Japanese Health Inspectors Search Plane From Dulles for Cases of Swine Flu

By Blaine Harden
Washington Post Foreign Service
Tuesday, May 5, 2009; A10

TOKYO, May 4 -- Armed with thermographic guns, Japanese health inspectors in surgical gowns, goggles and masks boarded United Airlines Flight 803 from Washington Dulles. They prowled the aisles, pointing their fever-seeking machines at jet-lagged faces.

The nonstop flight had taken 13 1/2 hours. Toddlers were crying. Adults were wilting. Everyone was under strict orders to stay in his or her seat.

Exhausted-looking flight attendants handed out surgical masks, gifts from the government of Japan, which has yet to find a single confirmed case of swine flu but is diligently seeking feverish suspects.

Passengers could not leave the aircraft until they had filled out a form the government had hurriedly printed. "The Questionnaire of Heath [sic] Status" asked whether travelers had been to Mexico lately, whether they had a runny nose, whether they were taking medication to mask a fever.

As long as the threat of a flu pandemic persists, anyone who flies into this country from North America with flulike ailments will not be allowed to walk off an airplane and infect the country. Last week, inspectors began boarding every flight from Mexico, Canada and the United States. They take the temperature of about 6,000 passengers a day. Near Tokyo's Narita airport, 500 rooms have been secured by the Health Ministry to quarantine infected passengers.

Asia was stung in 2003 by an outbreak of severe acute respiratory syndrome (SARS), which killed about 800 people and caused temporary harm to the economies of Hong Kong, Singapore, China and Malaysia. As a result, governments and health bureaucracies across the region are ready and willing to move aggressively against swine flu.

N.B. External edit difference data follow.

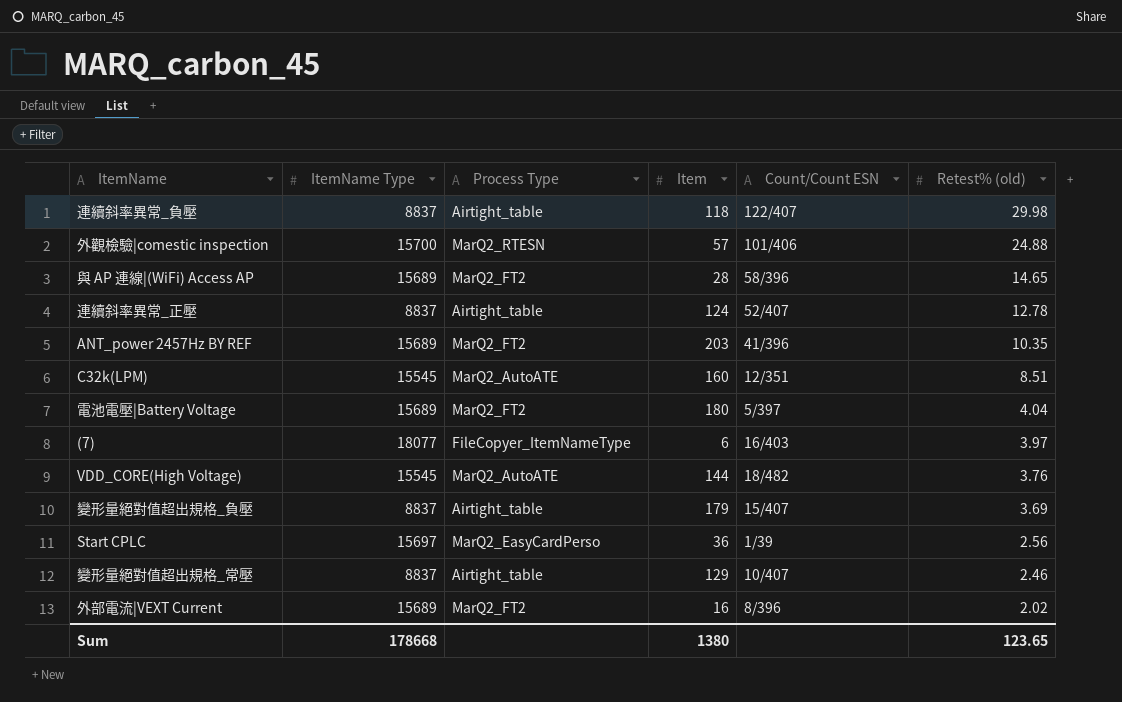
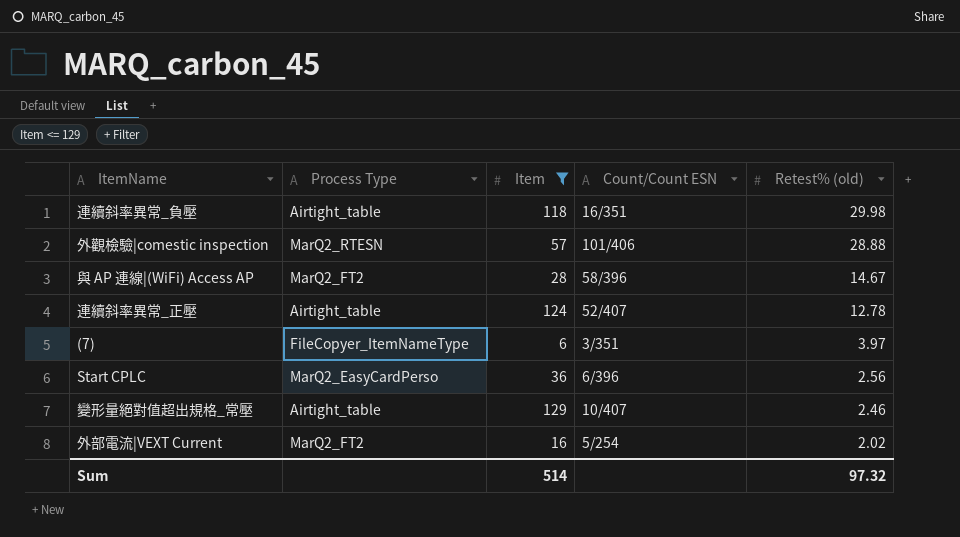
filter: none -> Item <= 129
column ItemName Type | position: 2 -> none
連續斜率異常_負壓 | Count/Count ESN: 122/407 -> 16/351
外觀檢驗|comestic inspection | Retest% (old): 24.88 -> 28.88
與 AP 連線|(WiFi) Access AP | Retest% (old): 14.65 -> 14.67
(7) | Count/Count ESN: 16/403 -> 3/351
Start CPLC | Count/Count ESN: 1/39 -> 6/396
外部電流|VEXT Current | Count/Count ESN: 8/396 -> 5/254
Sum | Item: 1380 -> 514
Sum | Retest% (old): 123.65 -> 97.32

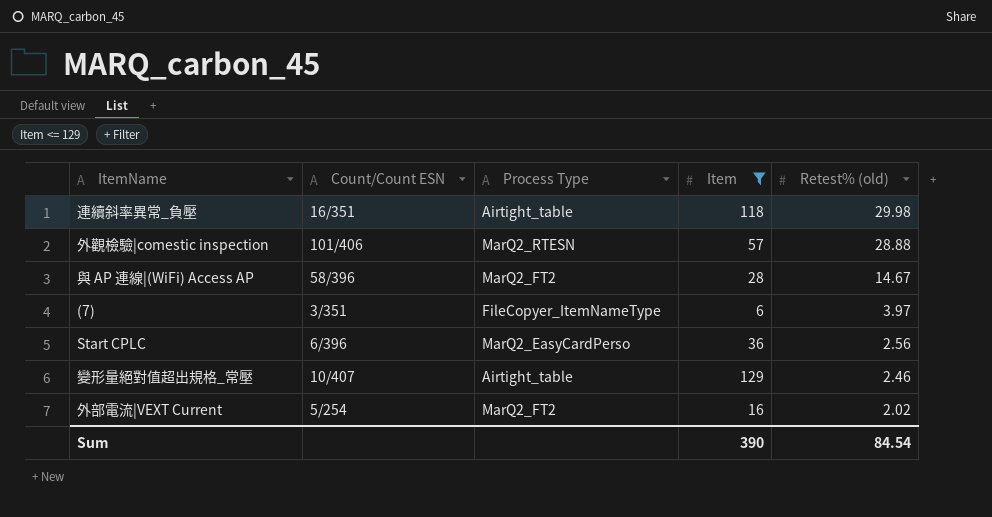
column Count/Count ESN | position: 4 -> 2
row 連續斜率異常_正壓: Airtight_table | 124 | 52/407 | 12.78 -> none
Sum | Item: 514 -> 390
Sum | Retest% (old): 97.32 -> 84.54

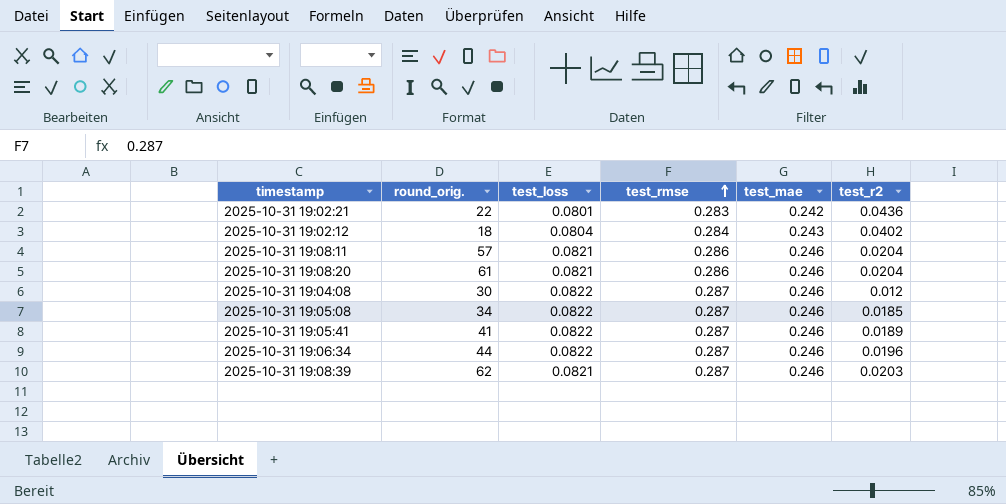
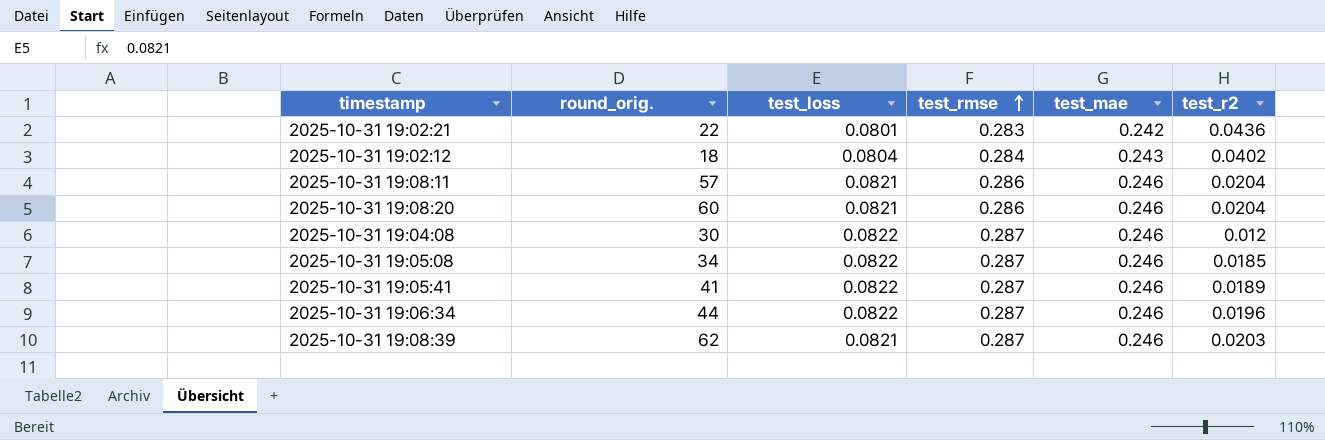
2025-10-31 19:08:20 | round_orig.: 61 -> 60

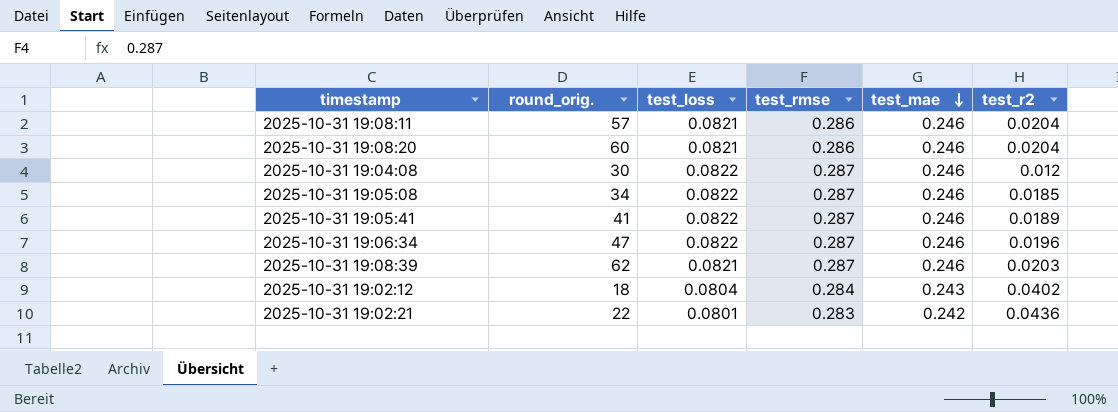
row order: test_rmse ascending -> test_mae descending
2025-10-31 19:06:34 | round_orig.: 44 -> 47

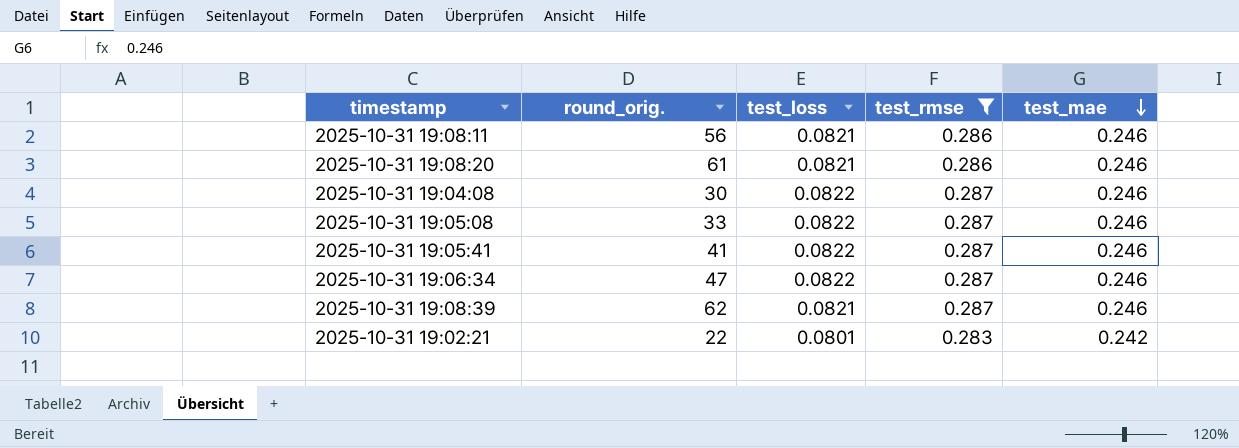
filter: none -> test_rmse != 0.284
column test_r2 | position: 6 -> none
2025-10-31 19:08:11 | round_orig.: 57 -> 56
2025-10-31 19:08:20 | round_orig.: 60 -> 61
2025-10-31 19:05:08 | round_orig.: 34 -> 33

China suspended flights from Mexico on Saturday, after the first confirmed case of the virus was found in Hong Kong. At the Hong Kong hotel where the swine flu victim stayed, about 200 guests and 100 workers were confined to the premises for a week. In South Korea, which has two probable cases of swine flu, all passengers pass in front of thermographic cameras. Those found to be feverish are held for testing that takes about six hours.

Even though it has yet to find one confirmed case of swine flu, Japan has opened 684 "fever clinics" across the country. Officials installed thermographic imaging devices at the world table tennis championships in Yokohama after a local high school student was admitted to a hospital with what turned out to be a seasonal strain of the flu. On Monday, a woman who had just returned from the United States tested positive for influenza A and was experiencing symptoms, news agencies reported, but more tests were needed to determine whether she was in fact the island nation's first swine flu victim.

"It's not a short-term fight, and we need to brace ourselves for what will likely take a considerable time," Prime Minister Taro Aso told reporters Friday.

For jumbo jets arriving from North America, a shortage of health inspectors has meant that considerable time is being spent by passengers in parked airplanes. Thousands of travelers have waited for hours in their seats before inspectors could clear them to pass through immigration.

"We're just about managing to handle the situation with a limited number of inspectors," a government official told the Yomiuri newspaper. "But I wonder what will happen if more outbreaks occur in other countries."

Inspectors boarded United Flight 803 a few minutes after it landed at Narita. They completed their work in 70 minutes. Although everyone was sick of sitting in the airplane, no was found to be feverish.